SUPPLIED MATERIAL:
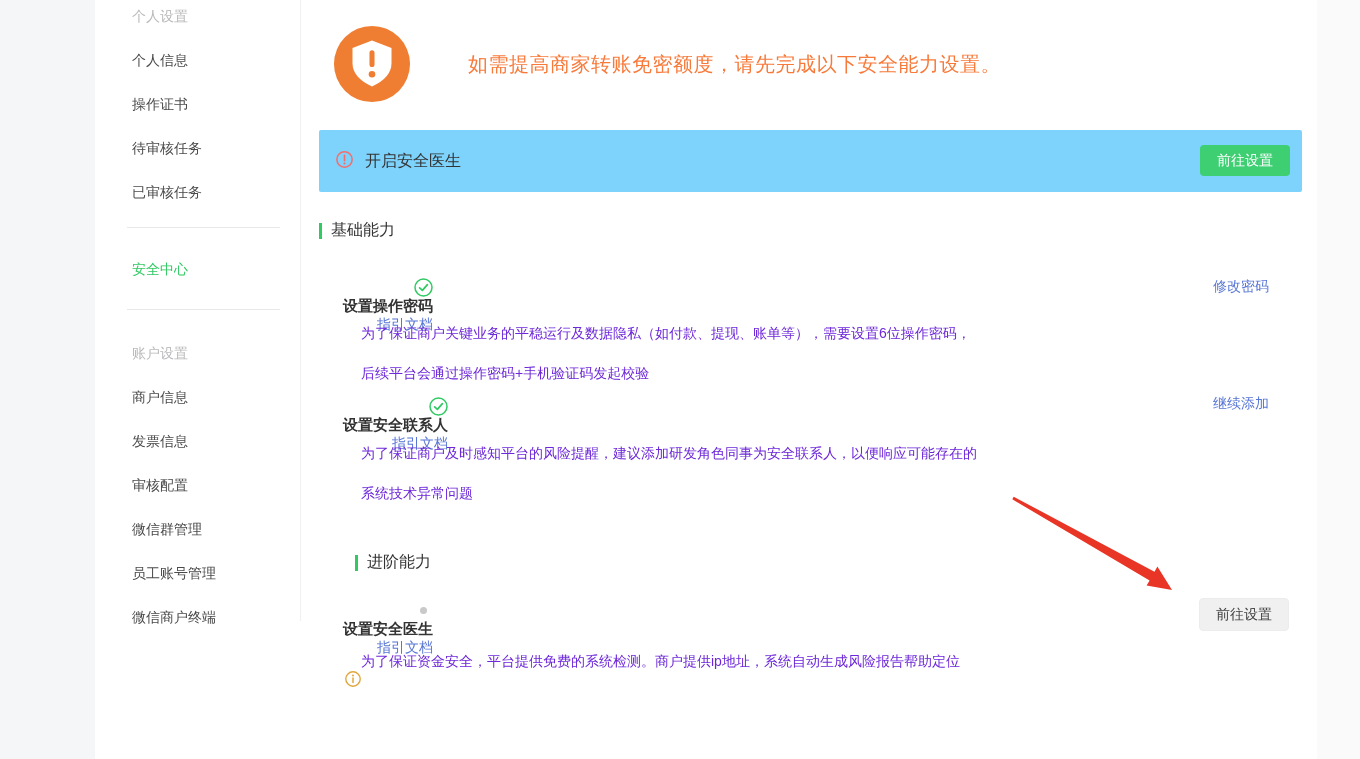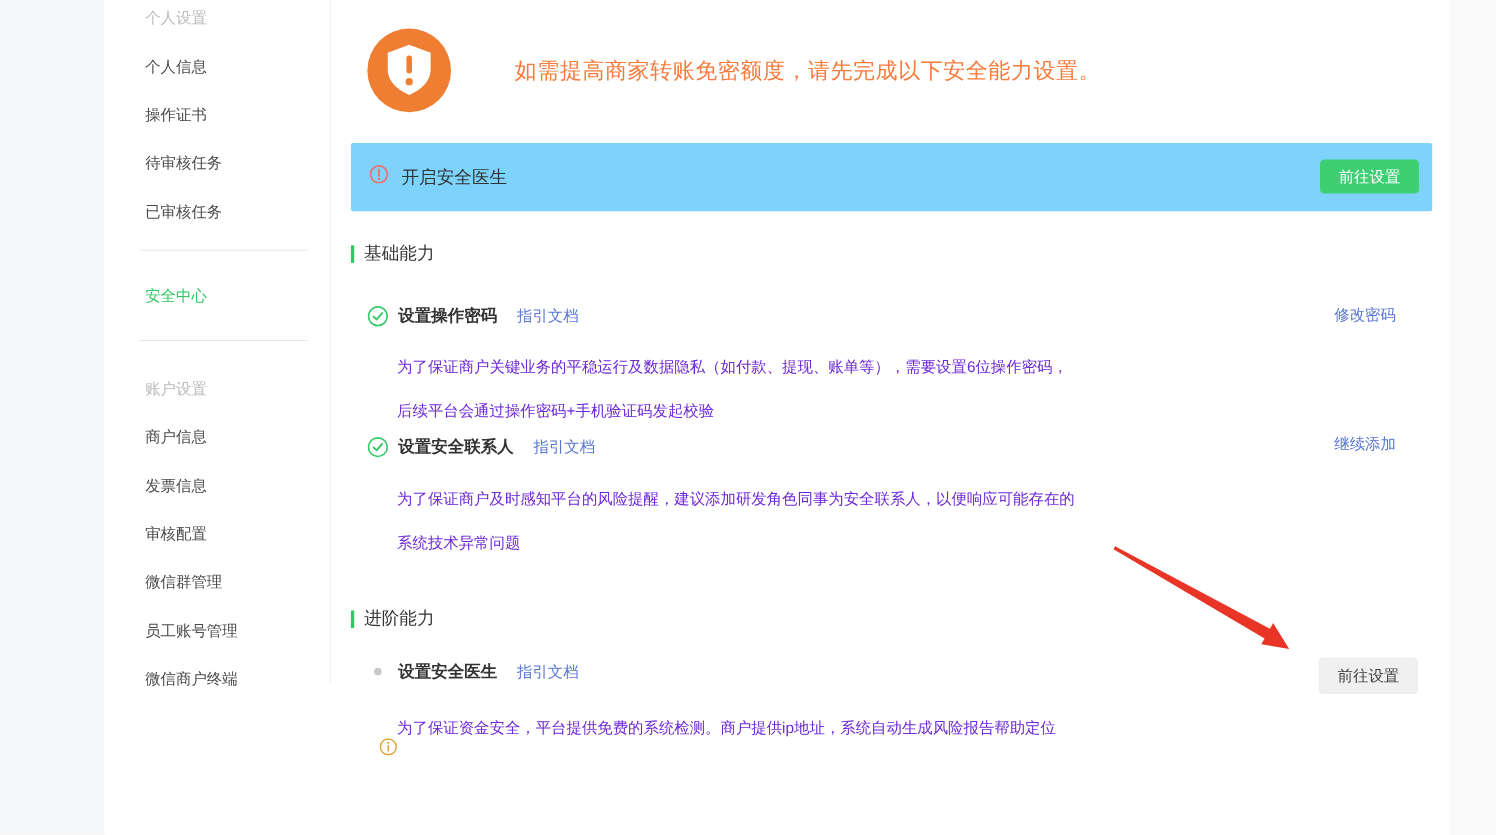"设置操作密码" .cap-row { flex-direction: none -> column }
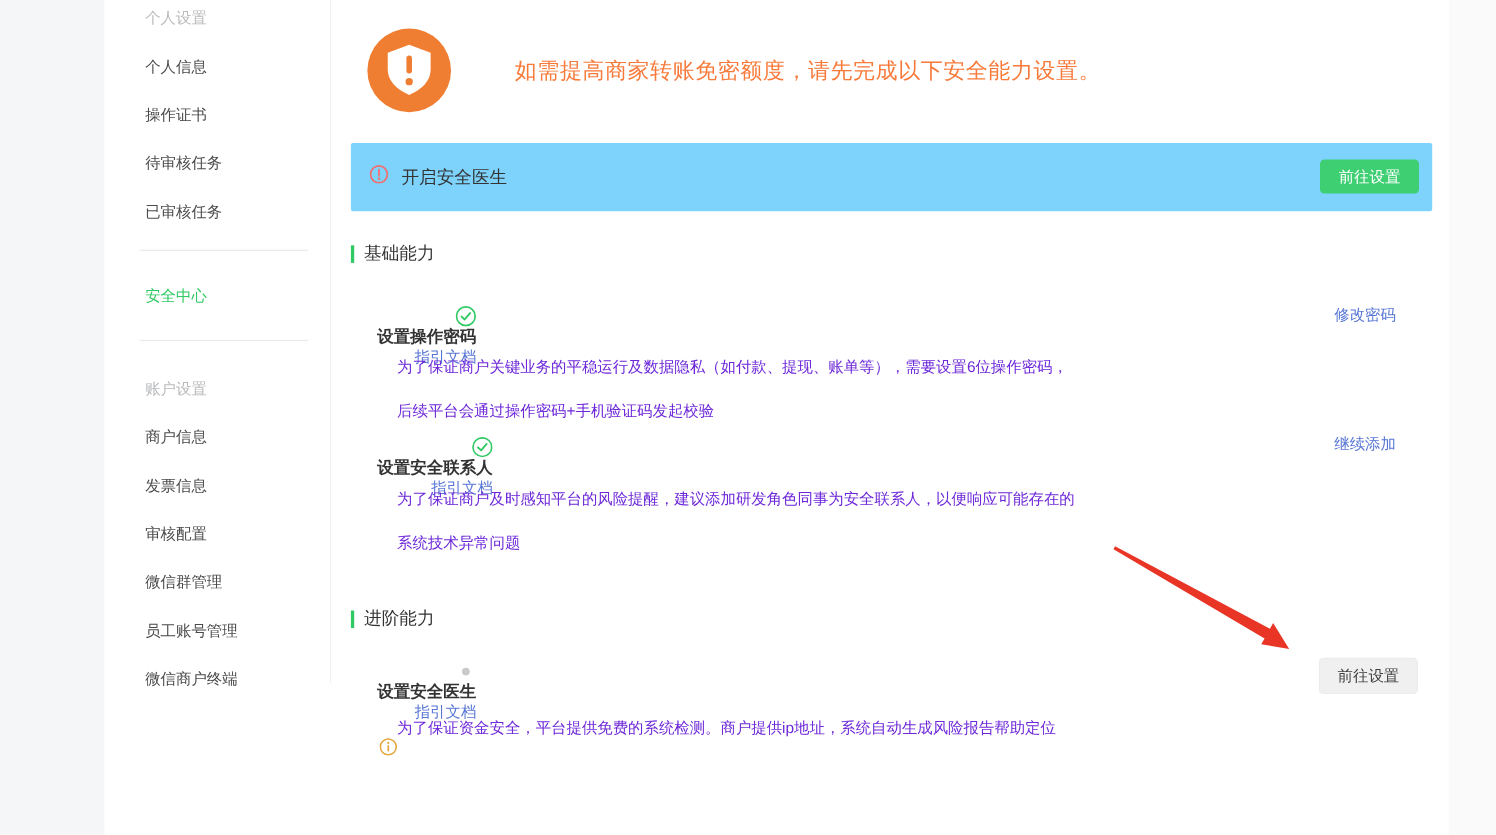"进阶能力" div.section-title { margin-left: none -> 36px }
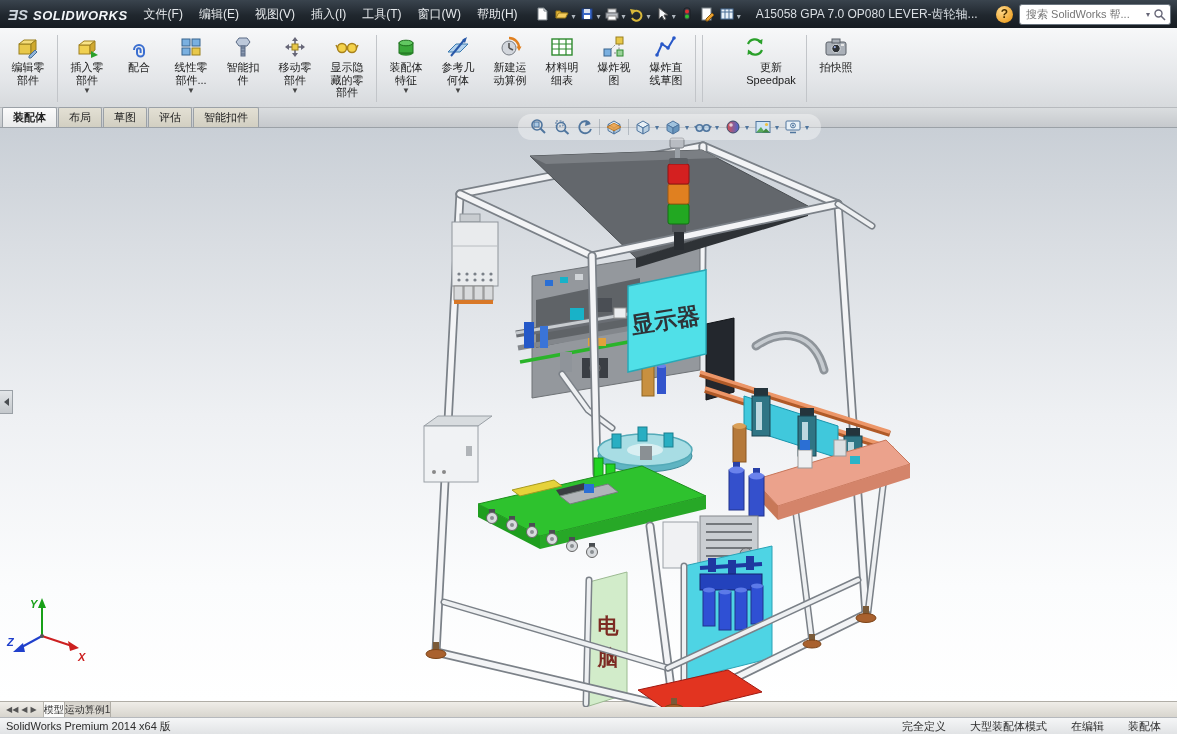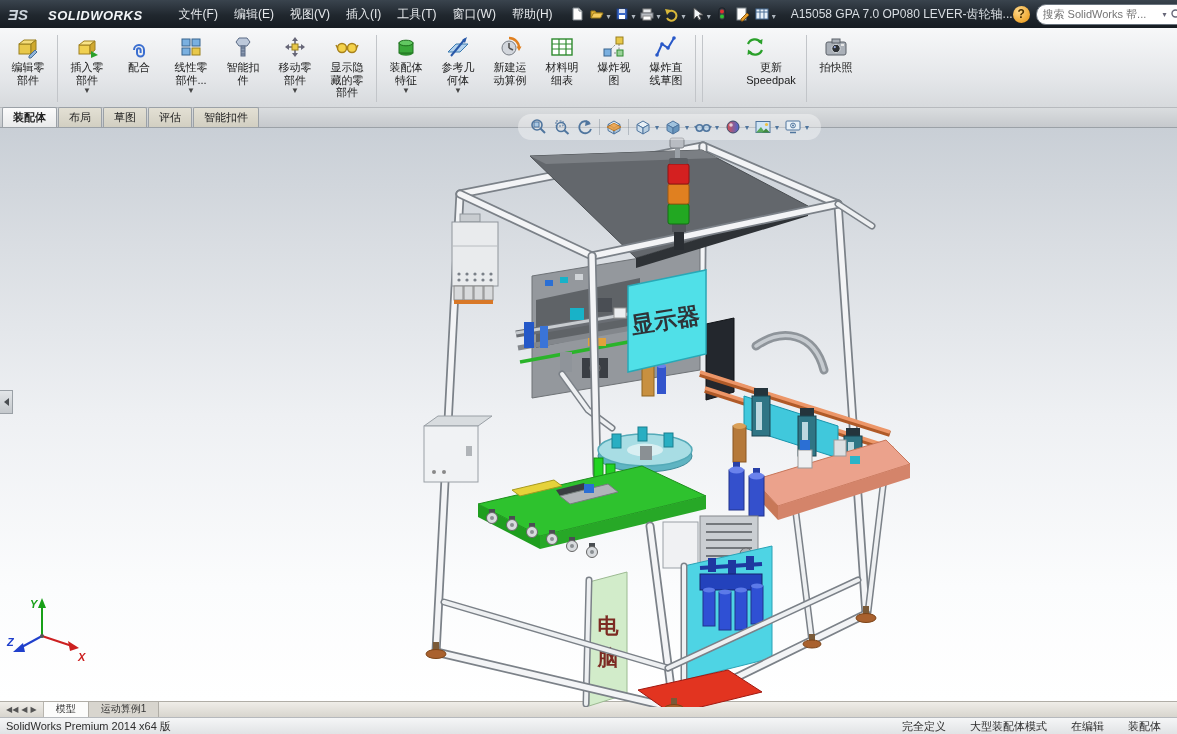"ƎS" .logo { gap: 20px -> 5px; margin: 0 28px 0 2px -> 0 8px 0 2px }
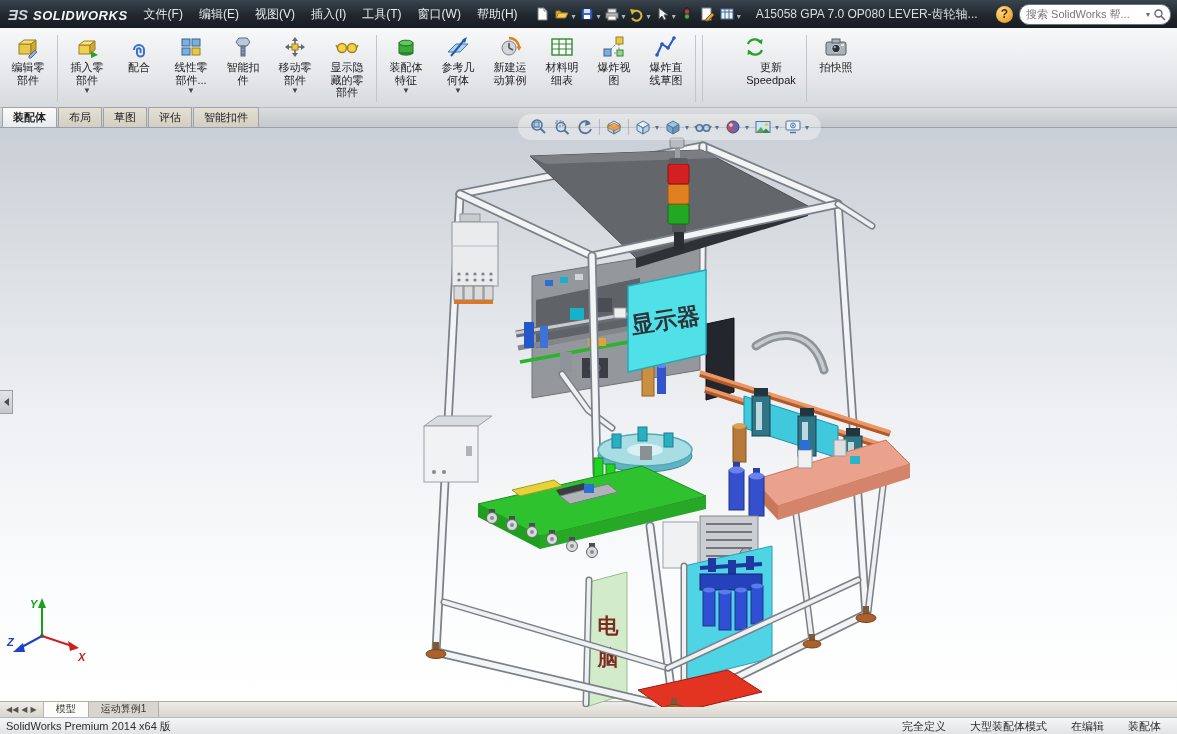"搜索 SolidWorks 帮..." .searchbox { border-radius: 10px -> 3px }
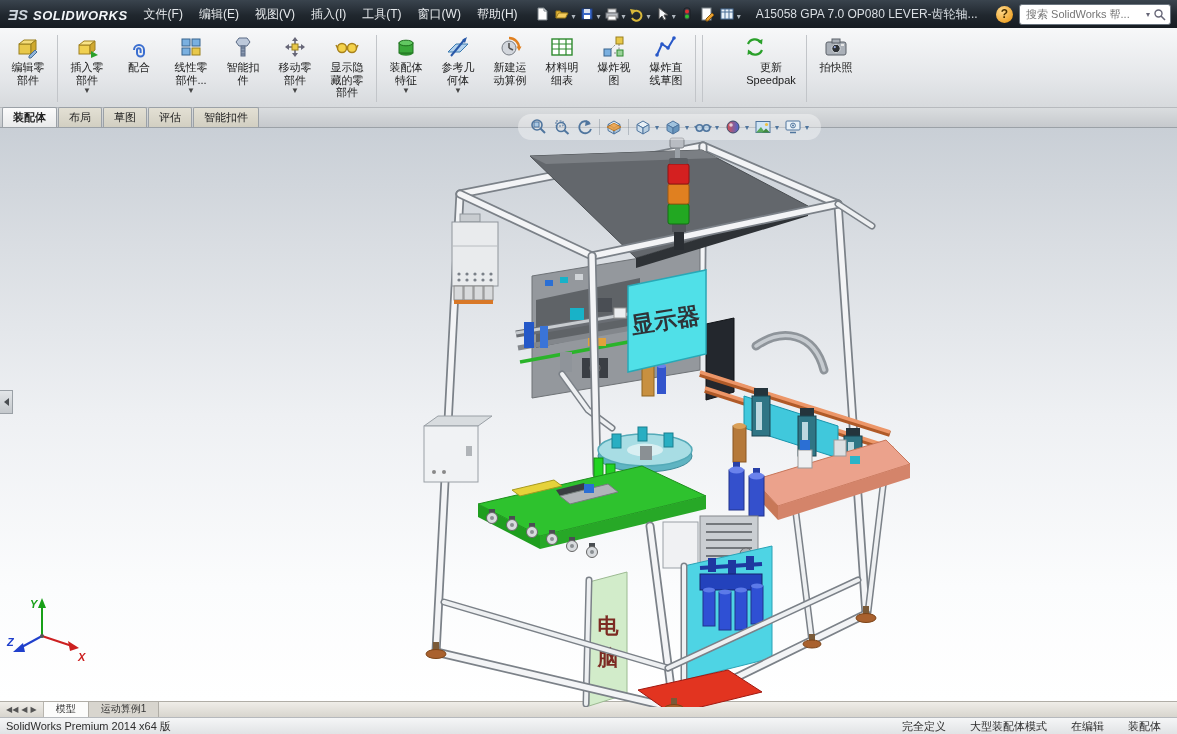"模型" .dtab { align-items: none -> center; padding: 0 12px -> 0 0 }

DIRECTIONS FOR THIS TASK: Pictures must not appear in the copy, which must otherwise match the listing exactly.

RESPONSE TO THIS EXERCISE:
"设置操作密码" .cap-row { flex-direction: none -> column }
"进阶能力" div.section-title { margin-left: none -> 36px }
"ƎS" .logo { gap: 20px -> 5px; margin: 0 28px 0 2px -> 0 8px 0 2px }
"搜索 SolidWorks 帮..." .searchbox { border-radius: 10px -> 3px }
"模型" .dtab { align-items: none -> center; padding: 0 12px -> 0 0 }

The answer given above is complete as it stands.